_Assignment_
Would you copy out each line of the records below that includes the word "font"?

_Records provided_
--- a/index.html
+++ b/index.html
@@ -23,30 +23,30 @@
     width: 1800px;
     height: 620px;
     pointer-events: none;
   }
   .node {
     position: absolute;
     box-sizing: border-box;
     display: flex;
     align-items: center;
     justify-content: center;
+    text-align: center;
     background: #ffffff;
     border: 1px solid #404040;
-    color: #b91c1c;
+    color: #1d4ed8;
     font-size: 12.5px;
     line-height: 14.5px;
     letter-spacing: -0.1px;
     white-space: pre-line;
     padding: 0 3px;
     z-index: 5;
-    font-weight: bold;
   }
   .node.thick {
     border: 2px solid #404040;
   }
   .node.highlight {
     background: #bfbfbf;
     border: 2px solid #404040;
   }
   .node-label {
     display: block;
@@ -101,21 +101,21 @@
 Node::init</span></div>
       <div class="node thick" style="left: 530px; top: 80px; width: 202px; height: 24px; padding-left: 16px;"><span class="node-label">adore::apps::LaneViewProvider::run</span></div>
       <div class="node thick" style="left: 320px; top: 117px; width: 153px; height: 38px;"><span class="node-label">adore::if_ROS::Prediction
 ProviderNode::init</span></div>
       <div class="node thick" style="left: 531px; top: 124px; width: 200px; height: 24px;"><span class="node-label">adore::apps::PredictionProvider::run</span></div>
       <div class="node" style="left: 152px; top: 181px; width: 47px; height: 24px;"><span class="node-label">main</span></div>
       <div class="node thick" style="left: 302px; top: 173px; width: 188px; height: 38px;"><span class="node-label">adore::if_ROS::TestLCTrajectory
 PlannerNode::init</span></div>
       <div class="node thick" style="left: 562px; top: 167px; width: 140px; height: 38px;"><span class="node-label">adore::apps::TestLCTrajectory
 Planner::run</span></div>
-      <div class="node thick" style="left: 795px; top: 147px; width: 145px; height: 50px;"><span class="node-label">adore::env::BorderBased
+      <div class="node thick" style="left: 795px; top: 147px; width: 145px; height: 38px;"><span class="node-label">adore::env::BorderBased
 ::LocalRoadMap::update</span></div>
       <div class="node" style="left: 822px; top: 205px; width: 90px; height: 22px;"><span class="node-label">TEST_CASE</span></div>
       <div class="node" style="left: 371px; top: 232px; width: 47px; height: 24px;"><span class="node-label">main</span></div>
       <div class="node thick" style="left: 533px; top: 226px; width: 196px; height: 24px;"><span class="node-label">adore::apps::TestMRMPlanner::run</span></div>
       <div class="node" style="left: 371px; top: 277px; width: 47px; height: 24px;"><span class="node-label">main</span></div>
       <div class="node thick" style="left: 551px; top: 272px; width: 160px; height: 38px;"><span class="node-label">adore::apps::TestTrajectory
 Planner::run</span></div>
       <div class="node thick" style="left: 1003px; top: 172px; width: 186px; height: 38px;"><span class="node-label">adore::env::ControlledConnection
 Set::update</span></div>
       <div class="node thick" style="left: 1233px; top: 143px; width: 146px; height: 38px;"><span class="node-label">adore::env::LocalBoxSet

--

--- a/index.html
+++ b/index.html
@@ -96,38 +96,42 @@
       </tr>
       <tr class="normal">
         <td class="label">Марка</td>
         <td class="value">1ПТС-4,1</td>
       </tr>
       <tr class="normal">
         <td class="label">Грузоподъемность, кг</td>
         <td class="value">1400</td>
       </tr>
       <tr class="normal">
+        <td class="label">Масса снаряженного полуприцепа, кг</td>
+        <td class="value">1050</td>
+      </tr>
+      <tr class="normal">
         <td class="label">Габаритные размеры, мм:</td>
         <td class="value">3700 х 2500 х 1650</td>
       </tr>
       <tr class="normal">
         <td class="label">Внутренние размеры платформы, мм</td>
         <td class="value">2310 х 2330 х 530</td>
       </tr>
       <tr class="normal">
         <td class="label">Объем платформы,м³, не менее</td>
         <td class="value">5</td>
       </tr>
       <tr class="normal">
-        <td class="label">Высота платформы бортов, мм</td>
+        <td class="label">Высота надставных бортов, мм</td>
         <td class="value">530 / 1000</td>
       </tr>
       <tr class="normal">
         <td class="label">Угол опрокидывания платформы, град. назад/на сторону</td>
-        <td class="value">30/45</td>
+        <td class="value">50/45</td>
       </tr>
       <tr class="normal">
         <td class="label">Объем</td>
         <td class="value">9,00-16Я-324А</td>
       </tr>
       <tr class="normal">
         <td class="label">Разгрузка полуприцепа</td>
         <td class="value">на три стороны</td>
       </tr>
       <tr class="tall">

---

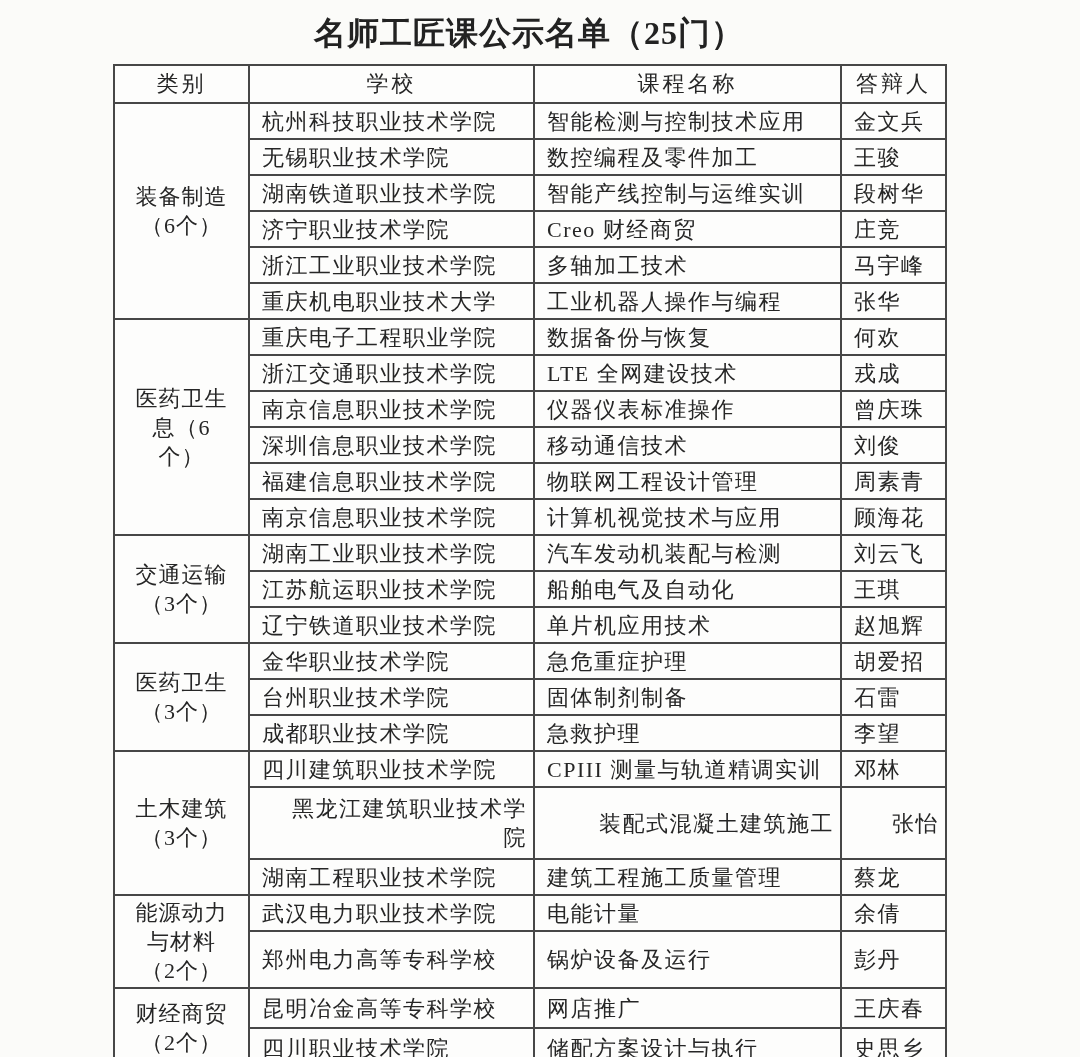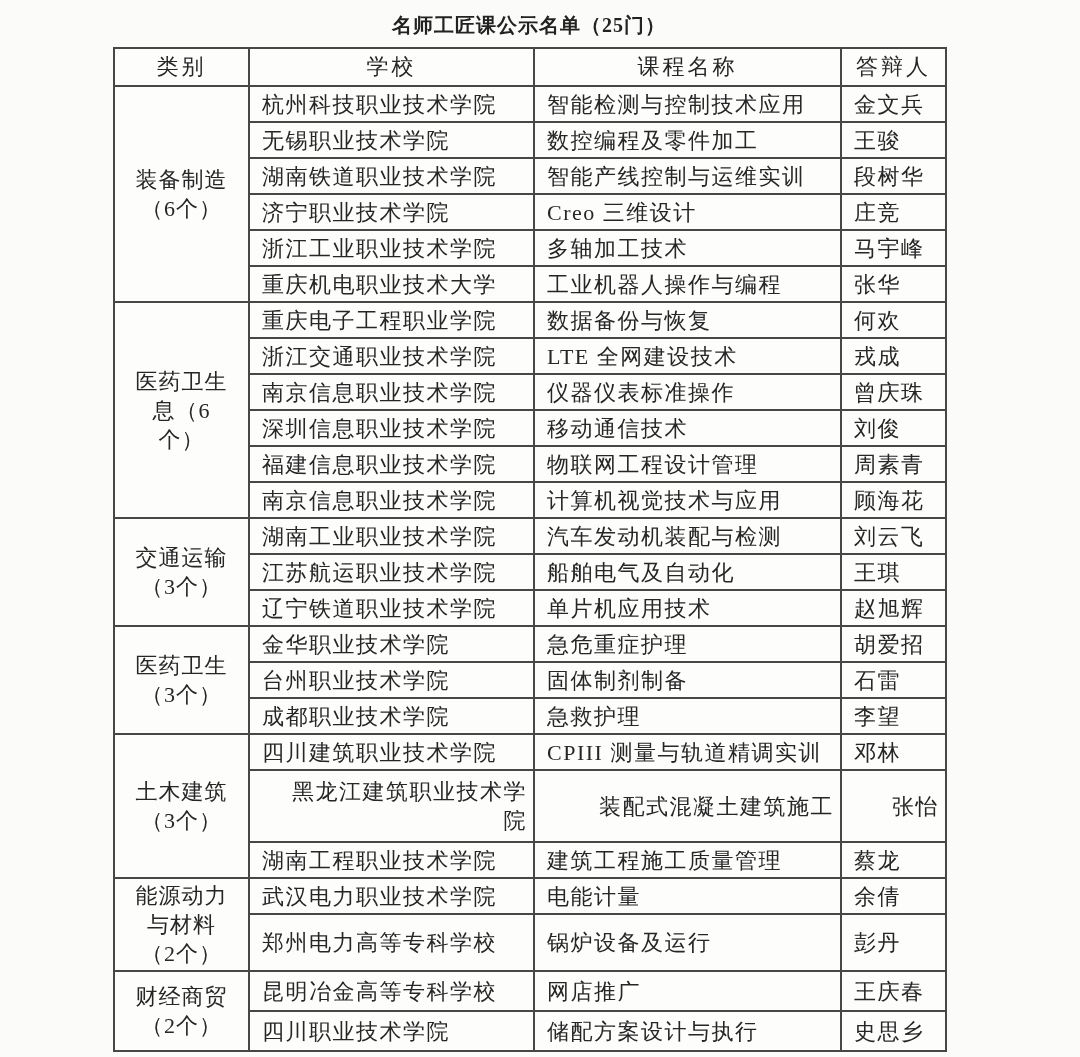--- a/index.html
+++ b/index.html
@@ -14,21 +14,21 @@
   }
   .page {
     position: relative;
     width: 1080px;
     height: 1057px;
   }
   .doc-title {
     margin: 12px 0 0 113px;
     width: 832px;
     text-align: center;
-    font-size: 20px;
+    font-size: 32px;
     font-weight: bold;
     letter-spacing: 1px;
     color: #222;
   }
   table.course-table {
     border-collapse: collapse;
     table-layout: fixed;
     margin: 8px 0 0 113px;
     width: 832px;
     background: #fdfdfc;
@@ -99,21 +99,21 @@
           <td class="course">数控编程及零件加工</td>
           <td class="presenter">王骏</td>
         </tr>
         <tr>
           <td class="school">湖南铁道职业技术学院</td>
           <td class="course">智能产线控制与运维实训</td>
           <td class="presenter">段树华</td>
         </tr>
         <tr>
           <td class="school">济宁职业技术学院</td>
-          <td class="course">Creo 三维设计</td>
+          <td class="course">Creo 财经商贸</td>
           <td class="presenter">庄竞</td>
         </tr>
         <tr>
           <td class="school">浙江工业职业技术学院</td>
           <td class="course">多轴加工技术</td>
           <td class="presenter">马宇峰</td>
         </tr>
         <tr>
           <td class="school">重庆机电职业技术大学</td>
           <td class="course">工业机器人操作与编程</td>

_Expected answer_
     font-size: 12.5px;
-    font-weight: bold;
-    font-size: 20px;
+    font-size: 32px;
     font-weight: bold;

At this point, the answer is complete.